Todos esperaban esa victoria que despidiera de forma justa al mejor velocista de todos los tiempos. Pero la vida y el propio Bolt ―por eso es especial― no entienden la justicia como la entienden la mayoría, los que se sientan en un sofá a ver la carrera o los que tienen que escribir un titular deportivo. Ni siquiera quedó segundo. Quedó tercero. Para muchos fue el triste final de un reinado, una amarga derrota o, incluso, una terrible humillación ―como han titulado algunos medios de desinformación masiva―. Lo que separó a Bolt de una victoria más, de otros titulares, fueron tres centésimas de segundo. Es una porción de tiempo tan pequeña que apenas nos permitiría pestañear. Sin embargo, no he dejado de escuchar y leer que esas centésimas han tirado por tierra meses de sacrificio y de entrenamiento, ensuciando un final que estaba escrito de otra forma.

Me cuesta entender que especialistas deportivos y tertulianos sean tan cortos de miras, en el deporte y en la vida. Si Bolt es la persona que es, el deportista en el que se ha convertido, es porque hace mucho tiempo que no compite contra ningún rival, sino que eligió correr contra sí mismo ―y por eso no podía perder―. Bolt descubrió hace mucho que lo más importante que puede hacer un ser humano es mirarse por dentro, en la soledad de un entrenamiento o de la almohada, y allí, en ese espacio en el que no podemos escondernos de nosotros mismos, buscar todo aquello que uno puede mejorar para ofrecer la mejor versión de sí mismo. Las horas de entrenamiento, de esfuerzo y sacrificio, sin perder nunca la alegría de vivir, son las que hacen que una persona normal se convierta en un ser único, como lo es Bolt.

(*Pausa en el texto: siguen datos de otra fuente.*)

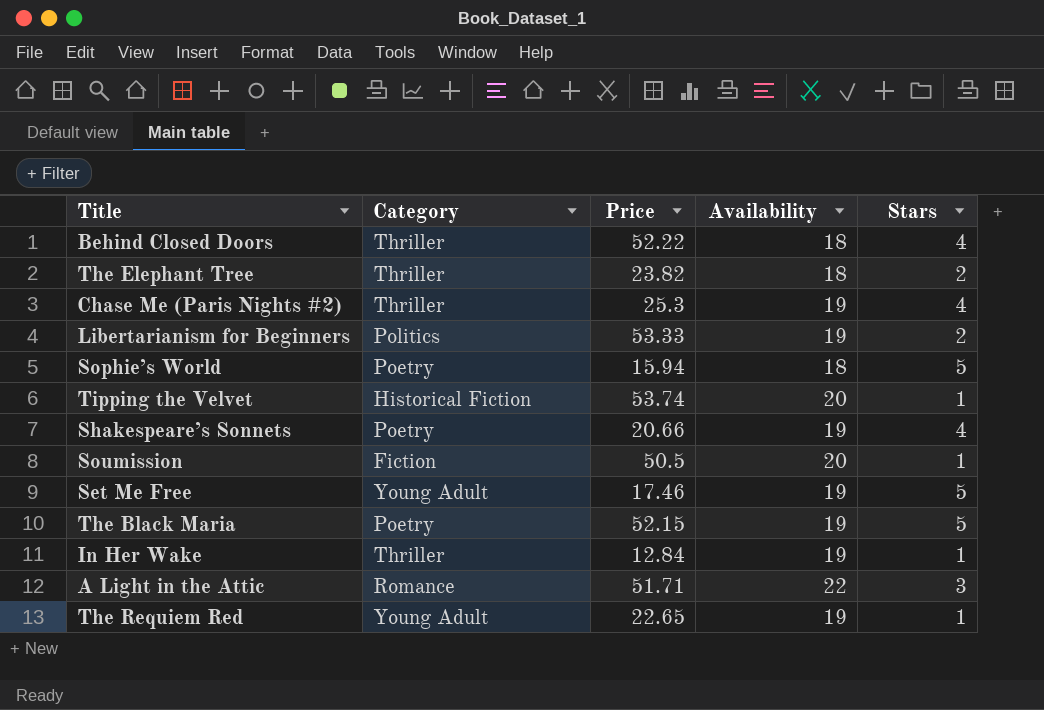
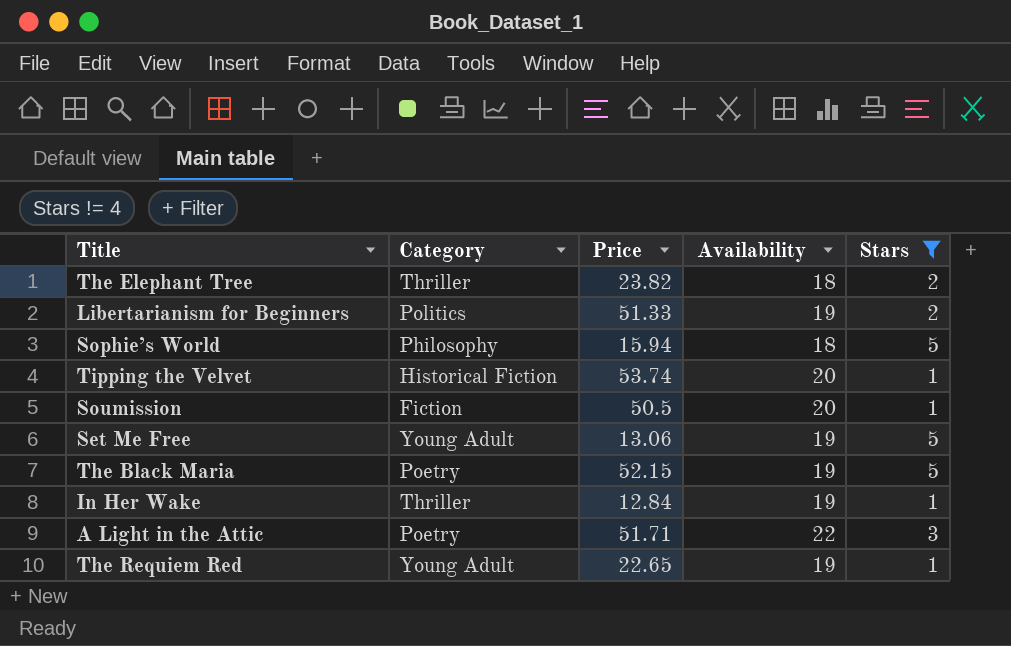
filter: none -> Stars != 4
Libertarianism for Beginners | Price: 53.33 -> 51.33
Sophie’s World | Category: Poetry -> Philosophy
Set Me Free | Price: 17.46 -> 13.06
A Light in the Attic | Category: Romance -> Poetry

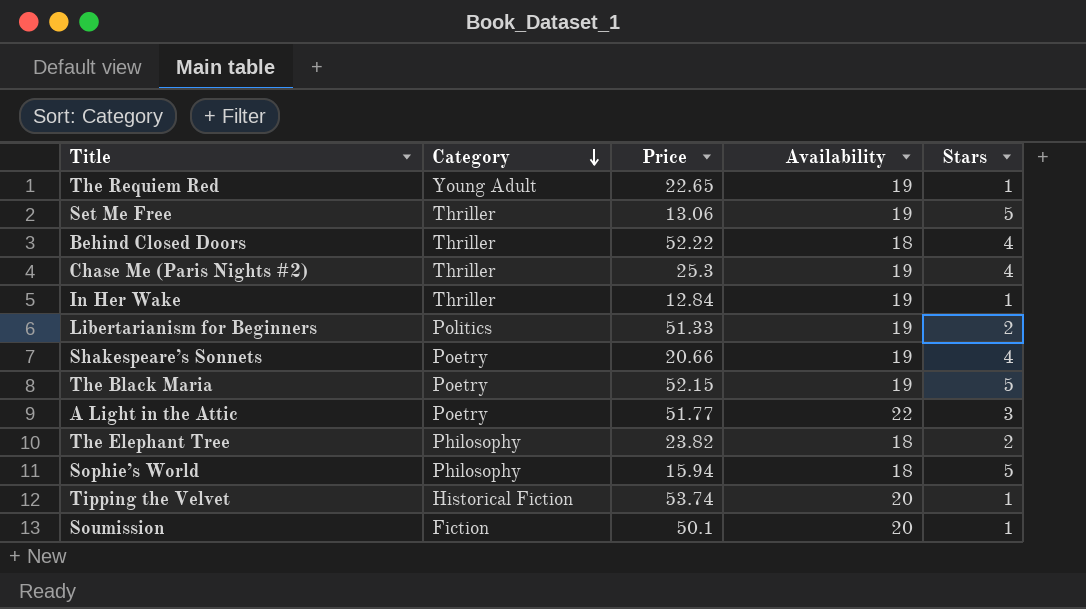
filter: Stars != 4 -> none
row order: none -> Category descending
Set Me Free | Category: Young Adult -> Thriller
A Light in the Attic | Price: 51.71 -> 51.77
The Elephant Tree | Category: Thriller -> Philosophy
Soumission | Price: 50.5 -> 50.1

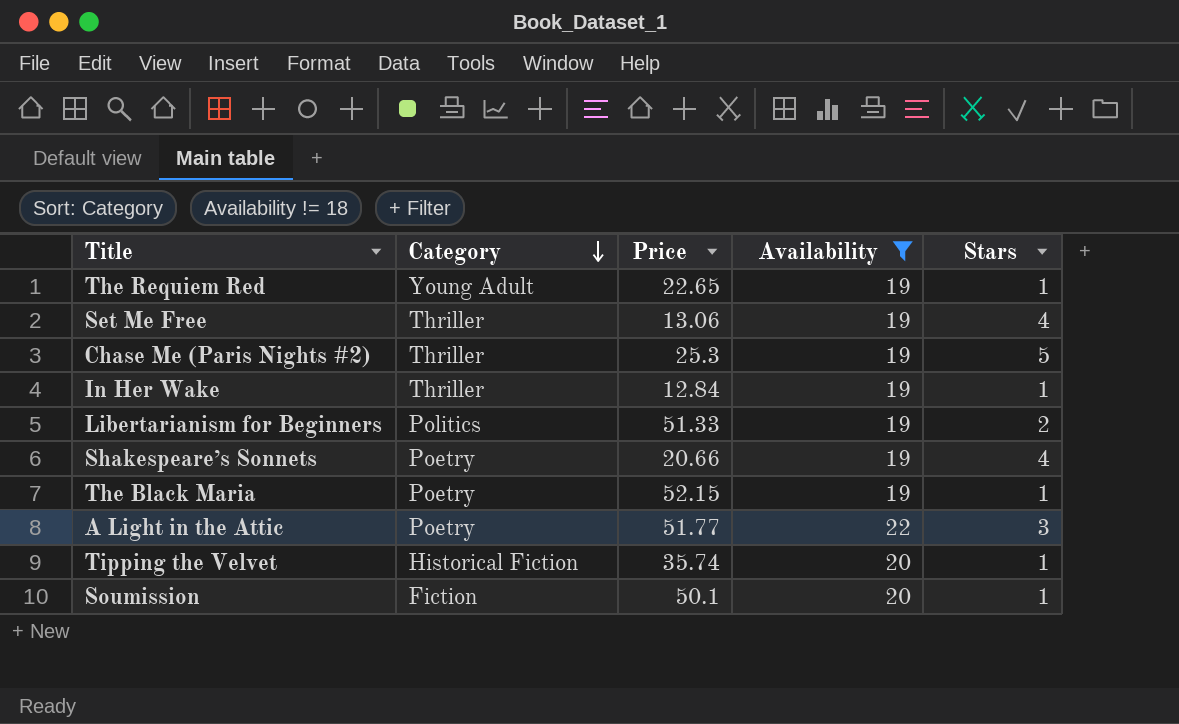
filter: none -> Availability != 18
Set Me Free | Stars: 5 -> 4
Chase Me (Paris Nights #2) | Stars: 4 -> 5
The Black Maria | Stars: 5 -> 1
Tipping the Velvet | Price: 53.74 -> 35.74

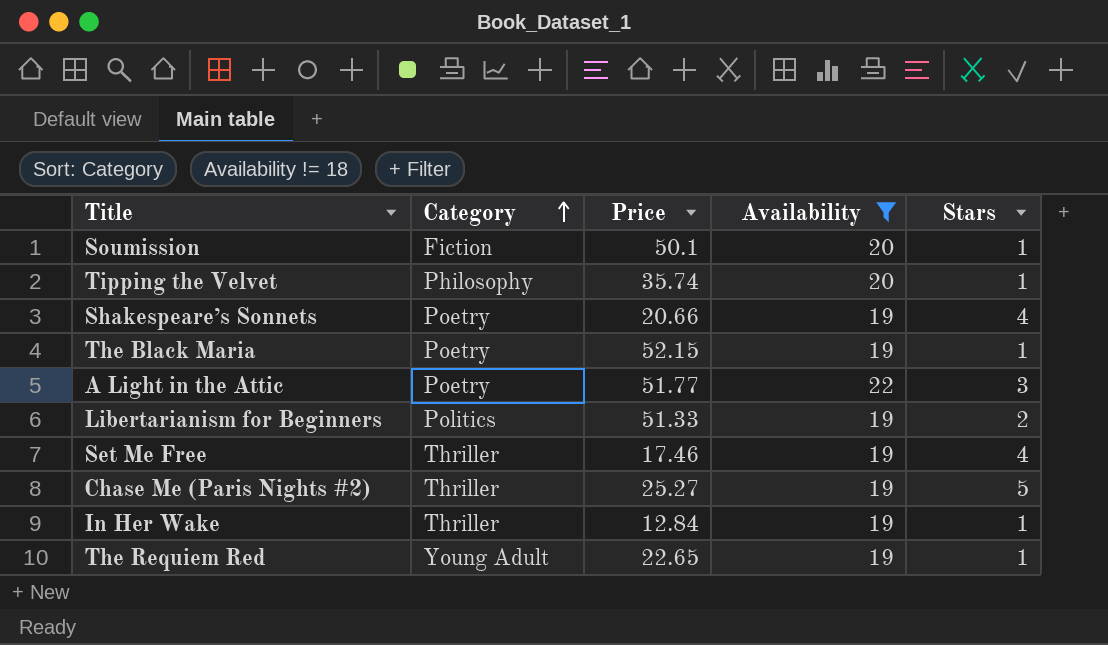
row order: Category descending -> Category ascending
Tipping the Velvet | Category: Historical Fiction -> Philosophy
Set Me Free | Price: 13.06 -> 17.46
Chase Me (Paris Nights #2) | Price: 25.3 -> 25.27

Parece que esto último lo entendió bien Gatlin, el corredor que ganó la prueba. Lo primero que hizo fue ponerse a los pies de Bolt para rendirle homenaje. Después, lo abrazó con respeto y admiración. Algunos pensamos, como Gatlin, que el oro suele apestar cuando no lo salpican otros valores, y que el bronce es oro si cuelga de alguien que lleva una vida mostrando cómo luchar para dar, en cada cita, lo mejor de uno mismo.

Tal vez el motivo por el que me hipnotiza esta prueba, desde pequeño, es porque me parece una metáfora perfecta de cómo veo la vida: una oportunidad que dura poco ―unos años, unos meses o tres centésimas de segundo―, y que no merece la pena si no la vives con intensidad, sabiendo que nunca se gana, pero tratando de construir, mientras dura, tu mejor versión. Bolt no fue el más rápido, pero fue el mejor Bolt que pudo ser en ese momento, el más intenso, y necesitamos personas que iluminen, como un relámpago, un tiempo oscuro en el que reinan el conformismo, la inercia y la apatía. Yo, al menos, voy a echar de menos esa luz.